Filter out every line below that lacks "vivantes", and copy the rest.

Data records
□ □ □ □ □

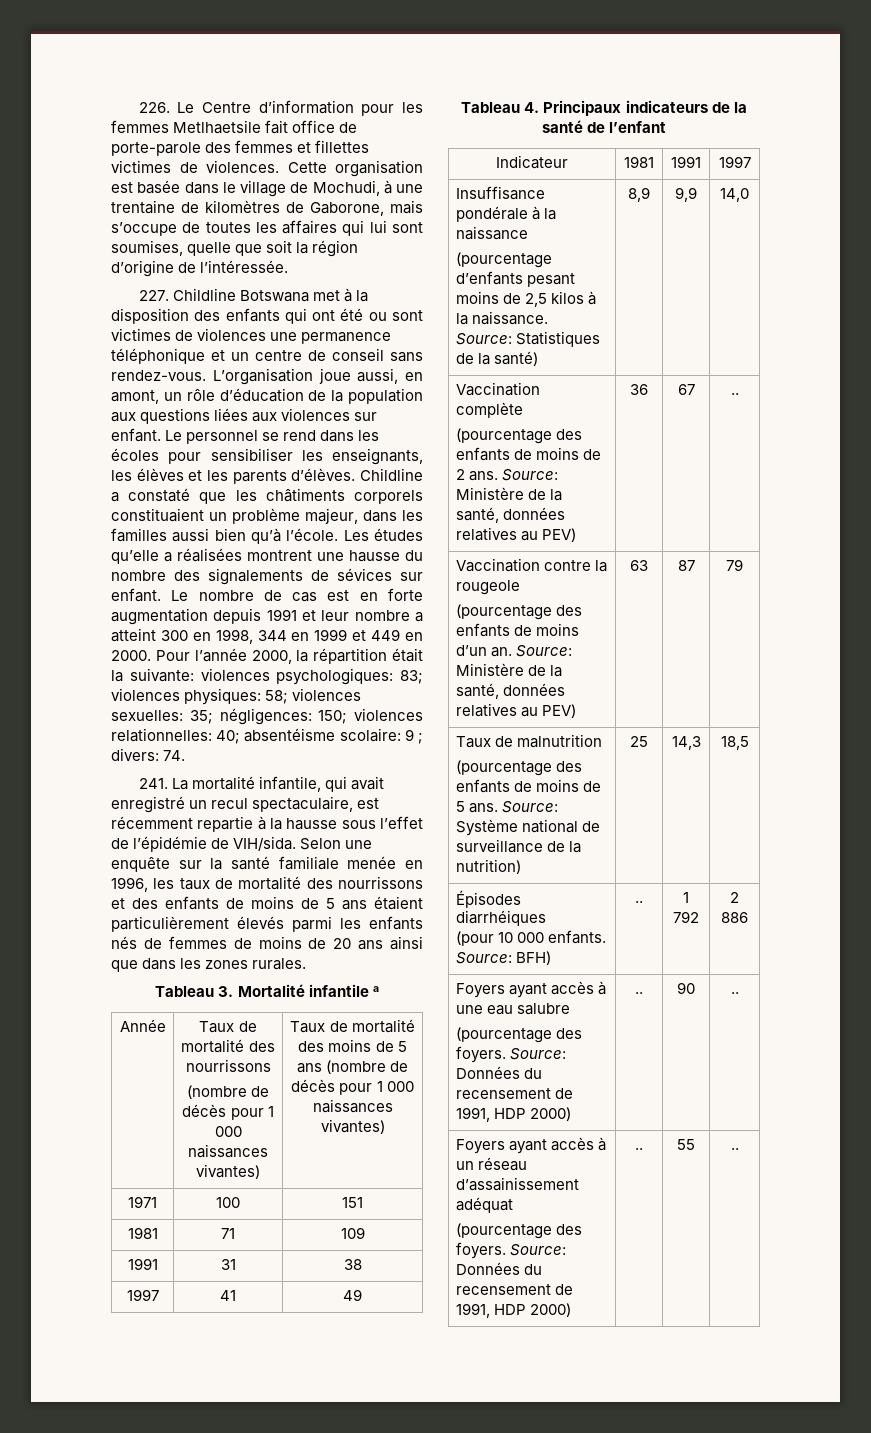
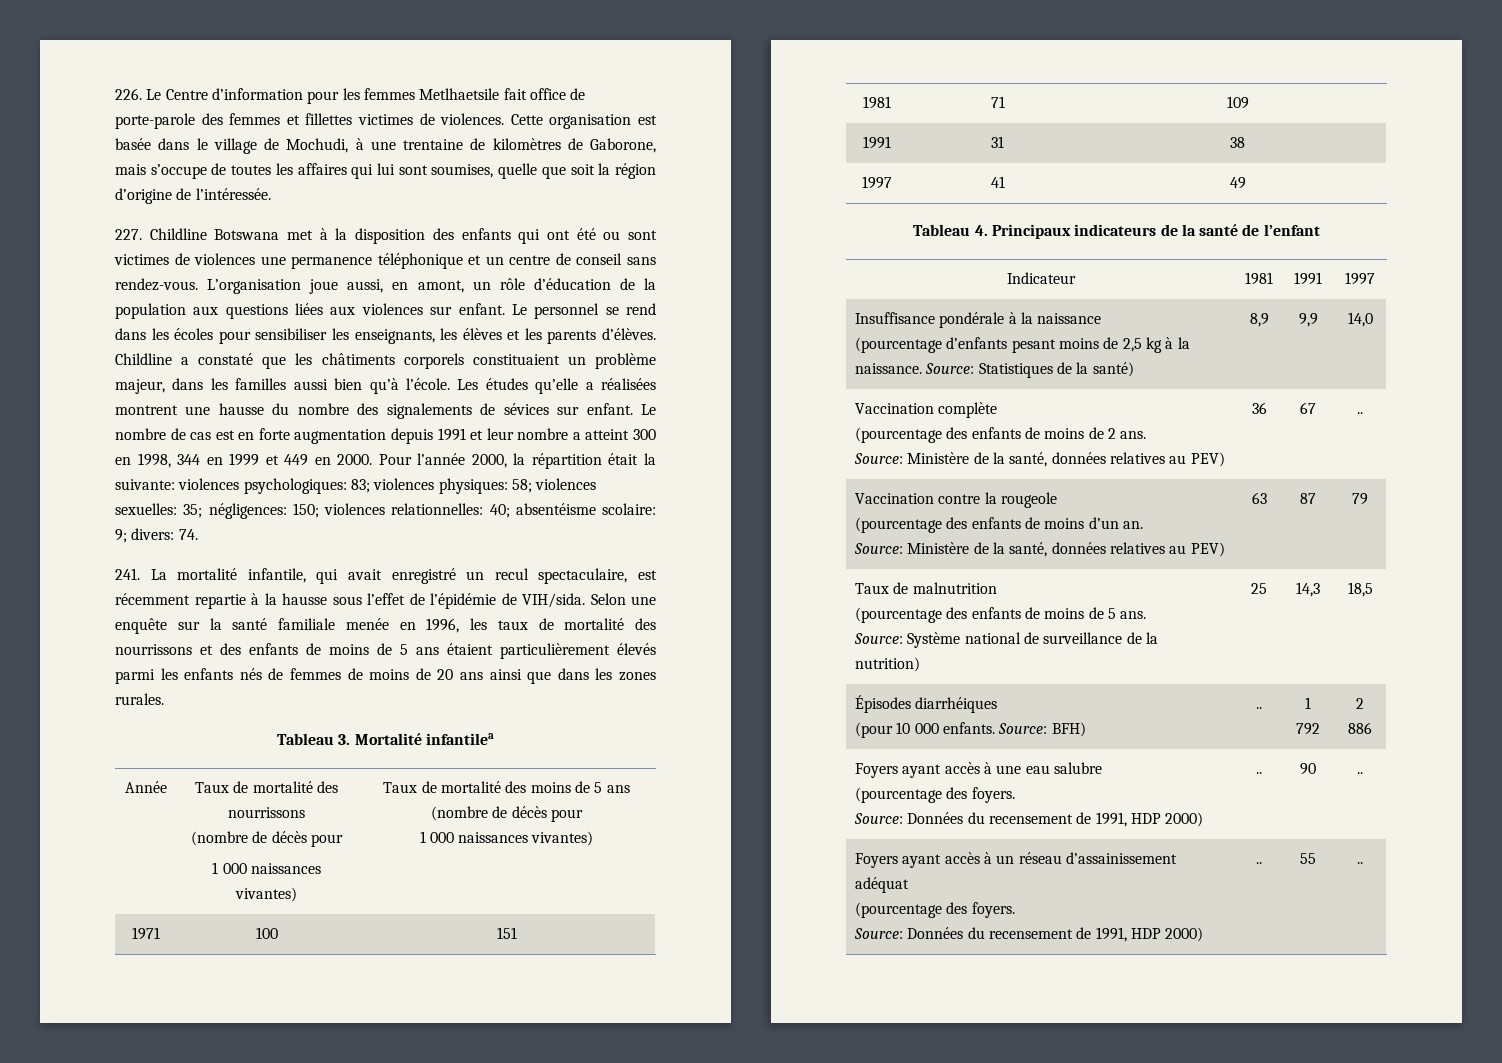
- Pour l’année 2000, la répartition était la suivante: violences psychologiques: 83; violences physiques: 58; violences sexuelles: 35; négligences: 150; violences relationnelles: 40; absentéisme scolaire: 9 ; divers: 74.
+ Pour l’année 2000, la répartition était la suivante: violences psychologiques: 83; violences physiques: 58; violences sexuelles: 35; négligences: 150; violences relationnelles: 40; absentéisme scolaire: 9; divers: 74.
- Tableau 3. Mortalité infantile a
+ Tableau 3. Mortalité infantilea
  Année | Taux de mortalité des nourrissons
- (nombre de décès pour 1 000 naissances vivantes) | Taux de mortalité des moins de 5 ans (nombre de décès pour 1 000 naissances vivantes)
+ (nombre de décès pour
+ 1 000 naissances vivantes) | Taux de mortalité des moins de 5 ans (nombre de décès pour
+ 1 000 naissances vivantes)
  Insuffisance pondérale à la naissance
- (pourcentage d’enfants pesant moins de 2,5 kilos à la naissance. Source: Statistiques de la santé) | 8,9 | 9,9 | 14,0
+ (pourcentage d’enfants pesant moins de 2,5 kg à la naissance. Source: Statistiques de la santé) | 8,9 | 9,9 | 14,0
  Vaccination complète
- (pourcentage des enfants de moins de 2 ans. Source: Ministère de la santé, données relatives au PEV) | 36 | 67 | ..
+ (pourcentage des enfants de moins de 2 ans.
+ Source: Ministère de la santé, données relatives au PEV) | 36 | 67 | ..
  Vaccination contre la rougeole
- (pourcentage des enfants de moins d’un an. Source: Ministère de la santé, données relatives au PEV) | 63 | 87 | 79
+ (pourcentage des enfants de moins d’un an.
+ Source: Ministère de la santé, données relatives au PEV) | 63 | 87 | 79
  Taux de malnutrition
- (pourcentage des enfants de moins de 5 ans. Source: Système national de surveillance de la nutrition) | 25 | 14,3 | 18,5
+ (pourcentage des enfants de moins de 5 ans.
+ Source: Système national de surveillance de la nutrition) | 25 | 14,3 | 18,5
  Foyers ayant accès à une eau salubre
- (pourcentage des foyers. Source: Données du recensement de 1991, HDP 2000) | .. | 90 | ..
+ (pourcentage des foyers.
+ Source: Données du recensement de 1991, HDP 2000) | .. | 90 | ..
  Foyers ayant accès à un réseau d’assainissement adéquat
- (pourcentage des foyers. Source: Données du recensement de 1991, HDP 2000) | .. | 55 | ..
+ (pourcentage des foyers.
+ Source: Données du recensement de 1991, HDP 2000) | .. | 55 | ..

□ □ □ □ □

■ **Solution to this problem**
- (nombre de décès pour 1 000 naissances vivantes) | Taux de mortalité des moins de 5 ans (nombre de décès pour 1 000 naissances vivantes)
+ 1 000 naissances vivantes) | Taux de mortalité des moins de 5 ans (nombre de décès pour
+ 1 000 naissances vivantes)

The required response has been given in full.